Vol. 9, Issue 1, Part A (2025)

Introduction: Cancers are ranked among diseases with increasing prevalence and which treatment is based on cytotoxic products. The elimination of these products can be stopped by the deficiency of an enzyme which plays an important role in metabolism (DPD). This phenomenon can be the trigger of side effects. It is within this context that we decided to assay parameters (uracil, dihydrouracil) that allow us to evaluate the activity of DPD.

Methods: The study was carried out in patients with cancer. All clinical signs after chemotherapy were recorded. A blood sample was taken from these patients on EFTA tube and centrifuged at 4000 revolutions per minute for 8 minutes. Uracil (U) and Dihydrouracil (UH2) parameters were determined using the HPLC method after extraction.

Results: In our study population, we identified 29 patients who had not yet started chemotherapy whereas 74 had already started. Of those who started chemotherapy, 92% had side effects and only 8% were found without symptoms. In patients with U < 16 ng/ml, 45 had side effects while 20 did not.
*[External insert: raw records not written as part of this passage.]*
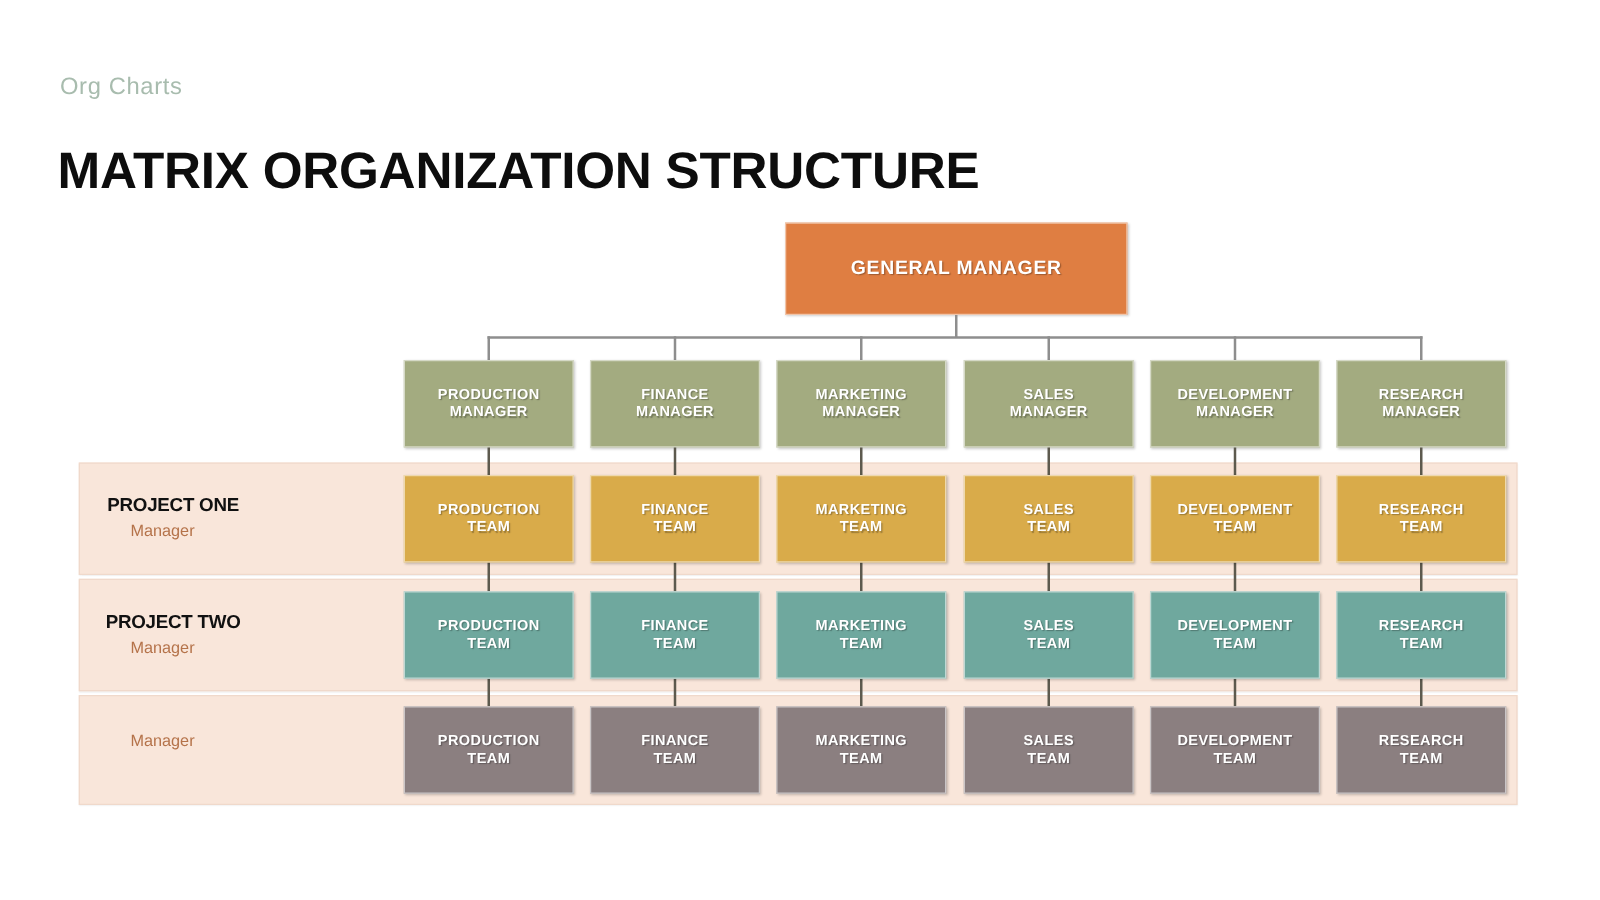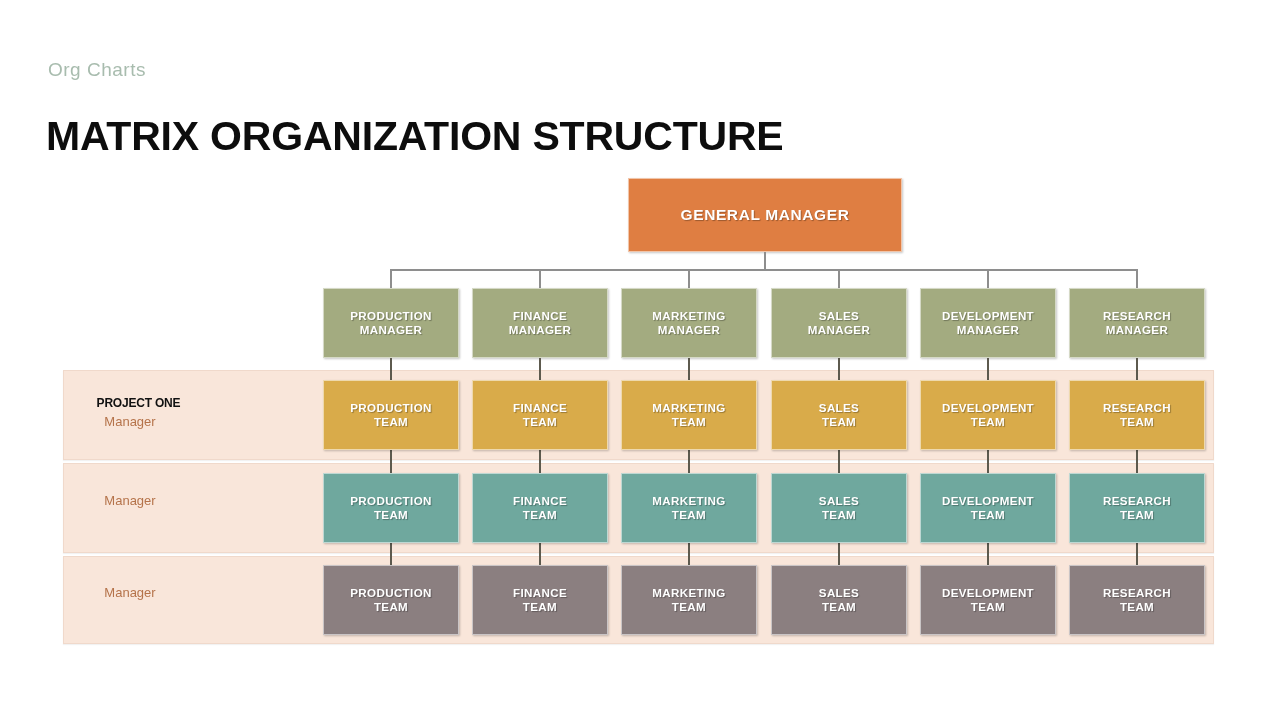--- a/index.html
+++ b/index.html
@@ -130,7 +130,7 @@
   }
   .band-label .pname {
     display: block;
-    font-size: 12px;
+    font-size: 15px;
     font-weight: 700;
     letter-spacing: -0.2px;
     color: #111111;

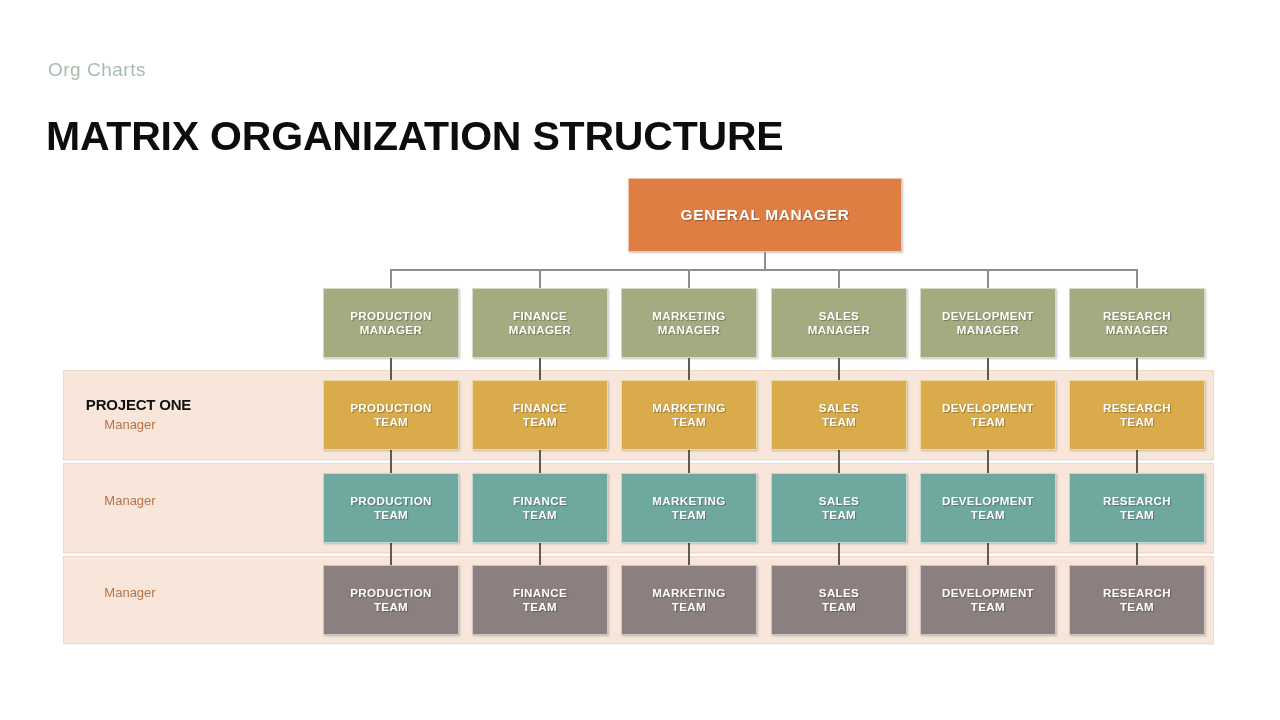--- a/index.html
+++ b/index.html
@@ -172,6 +172,7 @@
     <span class="prole">Manager</span>
   </div>
   <div class="band-label" id="label2">
+    <span class="pname">PROJECT TWO</span>
     <span class="prole">Manager</span>
   </div>
   <div class="band-label" id="label3">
Patients with UH2/U >13; 25 had adverse effects while 12 did not. Regarding DPD status among patients without DPD deficiency, 22 had adverse effects (21.4%) and 12 did not (11.7%).

Conclusion: The association between uracil concentrations and side effects showed that uracil levels above 150 ng/ml were consistently related to serious side effects, such as vomiting, diarrhea and general fatigue.